その結果、社会的フレイルと総死亡に関する研究が6件(前向きコホート研究5件、後ろ向きコホート研究1件)抽出された。これらは2013年~2022年に発表され、3件が日本の研究だった。6件のうち4件は、社会的フレイルは総死亡と有意に関連すると報告していたが、2件では有意な関連は報告されなかった。その他に、総死亡に加えて機能障害についても評価した日本の前向きコホート研究(2018年)は、社会的フレイルが総死亡および機能障害の有意なリスク因子であることを示していた。
社会的フレイルと機能障害との関連については、2014年~2022年に発表された研究が8件(前向きコホート研究4件、横断研究4件)抽出され、そのうち3件が日本の研究だった。8件中1件は、社会的フレイルは手段的ADL(IADL)の障害に影響を与えないとしていた。残りの7件は、社会的フレイルがADLまたはIADLと有意に関連することを示していた。
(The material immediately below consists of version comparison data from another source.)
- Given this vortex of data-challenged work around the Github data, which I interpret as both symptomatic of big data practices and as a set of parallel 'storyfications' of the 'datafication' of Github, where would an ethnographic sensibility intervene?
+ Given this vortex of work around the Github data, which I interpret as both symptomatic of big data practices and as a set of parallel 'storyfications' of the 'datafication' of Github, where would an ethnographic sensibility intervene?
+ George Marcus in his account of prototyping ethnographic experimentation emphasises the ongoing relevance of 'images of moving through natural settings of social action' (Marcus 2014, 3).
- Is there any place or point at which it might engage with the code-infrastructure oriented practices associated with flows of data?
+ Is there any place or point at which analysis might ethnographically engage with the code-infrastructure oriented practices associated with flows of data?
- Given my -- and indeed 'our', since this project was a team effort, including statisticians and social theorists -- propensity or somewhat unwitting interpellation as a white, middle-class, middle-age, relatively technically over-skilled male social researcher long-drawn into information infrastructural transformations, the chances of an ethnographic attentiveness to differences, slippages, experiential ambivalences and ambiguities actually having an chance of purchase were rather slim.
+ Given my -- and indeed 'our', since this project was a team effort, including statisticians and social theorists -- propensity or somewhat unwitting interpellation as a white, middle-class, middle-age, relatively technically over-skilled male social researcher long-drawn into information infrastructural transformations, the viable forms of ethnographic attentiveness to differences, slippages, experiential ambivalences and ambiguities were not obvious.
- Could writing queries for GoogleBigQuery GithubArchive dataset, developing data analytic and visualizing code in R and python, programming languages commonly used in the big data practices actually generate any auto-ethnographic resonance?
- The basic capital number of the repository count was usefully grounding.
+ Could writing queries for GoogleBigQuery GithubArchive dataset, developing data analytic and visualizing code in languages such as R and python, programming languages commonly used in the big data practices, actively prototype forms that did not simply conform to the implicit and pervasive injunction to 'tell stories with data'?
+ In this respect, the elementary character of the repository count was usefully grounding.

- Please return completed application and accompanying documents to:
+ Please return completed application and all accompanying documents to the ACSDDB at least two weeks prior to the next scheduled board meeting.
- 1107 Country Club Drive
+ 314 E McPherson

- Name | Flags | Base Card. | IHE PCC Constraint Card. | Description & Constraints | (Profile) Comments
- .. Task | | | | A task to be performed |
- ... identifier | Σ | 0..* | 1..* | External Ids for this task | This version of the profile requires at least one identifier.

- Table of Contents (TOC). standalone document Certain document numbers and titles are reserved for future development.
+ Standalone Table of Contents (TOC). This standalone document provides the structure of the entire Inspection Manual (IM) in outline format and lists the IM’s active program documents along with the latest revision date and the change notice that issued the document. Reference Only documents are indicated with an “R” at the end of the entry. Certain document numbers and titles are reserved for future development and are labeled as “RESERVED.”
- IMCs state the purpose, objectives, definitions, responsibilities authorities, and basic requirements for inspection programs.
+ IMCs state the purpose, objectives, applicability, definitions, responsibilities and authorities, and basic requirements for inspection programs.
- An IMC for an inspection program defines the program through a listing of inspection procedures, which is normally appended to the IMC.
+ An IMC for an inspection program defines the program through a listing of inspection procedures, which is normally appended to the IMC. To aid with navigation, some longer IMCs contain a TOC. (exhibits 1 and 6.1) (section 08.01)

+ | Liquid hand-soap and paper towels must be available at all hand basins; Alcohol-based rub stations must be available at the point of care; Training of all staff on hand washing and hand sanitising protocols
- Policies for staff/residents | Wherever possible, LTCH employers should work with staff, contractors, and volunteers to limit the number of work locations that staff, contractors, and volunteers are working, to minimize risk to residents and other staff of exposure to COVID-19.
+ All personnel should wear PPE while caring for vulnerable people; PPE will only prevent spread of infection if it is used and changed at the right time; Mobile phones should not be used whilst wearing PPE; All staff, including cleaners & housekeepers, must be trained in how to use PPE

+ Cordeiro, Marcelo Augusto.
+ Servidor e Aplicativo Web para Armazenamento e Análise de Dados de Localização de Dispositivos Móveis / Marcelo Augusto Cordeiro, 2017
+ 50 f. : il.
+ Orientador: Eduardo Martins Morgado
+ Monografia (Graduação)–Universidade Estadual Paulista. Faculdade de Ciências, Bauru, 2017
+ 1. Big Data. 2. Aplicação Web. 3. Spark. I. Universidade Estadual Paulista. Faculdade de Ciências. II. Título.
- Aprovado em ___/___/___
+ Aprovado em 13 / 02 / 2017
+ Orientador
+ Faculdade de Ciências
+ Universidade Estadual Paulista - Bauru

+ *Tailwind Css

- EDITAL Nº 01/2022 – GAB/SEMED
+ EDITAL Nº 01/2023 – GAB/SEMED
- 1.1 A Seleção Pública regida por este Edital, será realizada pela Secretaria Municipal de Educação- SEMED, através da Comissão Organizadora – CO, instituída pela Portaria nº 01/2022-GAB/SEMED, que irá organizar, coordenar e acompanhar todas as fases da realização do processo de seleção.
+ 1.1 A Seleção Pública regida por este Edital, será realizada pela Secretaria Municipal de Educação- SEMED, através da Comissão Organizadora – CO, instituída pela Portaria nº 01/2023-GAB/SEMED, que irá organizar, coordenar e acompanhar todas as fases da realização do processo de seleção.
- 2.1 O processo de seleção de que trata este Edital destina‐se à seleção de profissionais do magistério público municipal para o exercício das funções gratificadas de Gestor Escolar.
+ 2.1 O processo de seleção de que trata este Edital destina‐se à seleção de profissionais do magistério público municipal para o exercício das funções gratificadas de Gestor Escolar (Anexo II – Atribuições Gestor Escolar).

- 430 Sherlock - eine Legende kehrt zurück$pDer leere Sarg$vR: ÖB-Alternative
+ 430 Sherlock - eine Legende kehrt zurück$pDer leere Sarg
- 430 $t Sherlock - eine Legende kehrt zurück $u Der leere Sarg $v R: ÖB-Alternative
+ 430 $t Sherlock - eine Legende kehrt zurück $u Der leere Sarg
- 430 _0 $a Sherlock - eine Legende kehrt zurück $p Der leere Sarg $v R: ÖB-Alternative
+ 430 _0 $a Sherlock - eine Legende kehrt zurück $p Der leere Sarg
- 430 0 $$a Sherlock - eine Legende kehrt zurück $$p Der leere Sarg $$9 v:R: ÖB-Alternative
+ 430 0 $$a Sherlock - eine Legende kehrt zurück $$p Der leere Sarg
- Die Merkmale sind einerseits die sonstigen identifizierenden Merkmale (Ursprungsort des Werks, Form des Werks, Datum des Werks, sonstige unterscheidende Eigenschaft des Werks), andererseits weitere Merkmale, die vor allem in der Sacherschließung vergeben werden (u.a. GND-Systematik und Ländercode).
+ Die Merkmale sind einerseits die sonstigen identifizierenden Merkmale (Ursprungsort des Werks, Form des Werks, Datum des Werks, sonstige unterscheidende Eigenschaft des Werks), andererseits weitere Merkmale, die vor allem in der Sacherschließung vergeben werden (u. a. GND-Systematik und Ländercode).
次に、総死亡に関する研究6件のメタアナリシス(統合解析)を行った結果、社会的フレイルにより総死亡のリスクが1.96倍(ハザード比1.96、95%信頼区間1.20~3.19)有意に上昇することが明らかとなった。ただし、これらの研究間の異質性(ばらつき)は高かった。社会的フレイルと機能障害との関連については、2件のハザード比、3件のオッズ比を統合し、それぞれ1.43(95%信頼区間1.20~1.69)、2.06(同1.55~2.74)という結果が得られた。これらの研究間の異質性は低かった。
著者らは、以上のシステマティックレビューとメタアナリシスの結果から、「社会的フレイルは総死亡および機能障害のリスクと有意に関連する」と結論付けている。また、高齢者では社会的フレイルの頻度が8.4%~11.1%と報告されていることに言及し、「社会的フレイルに関する議論は極めて重要だ」と指摘している。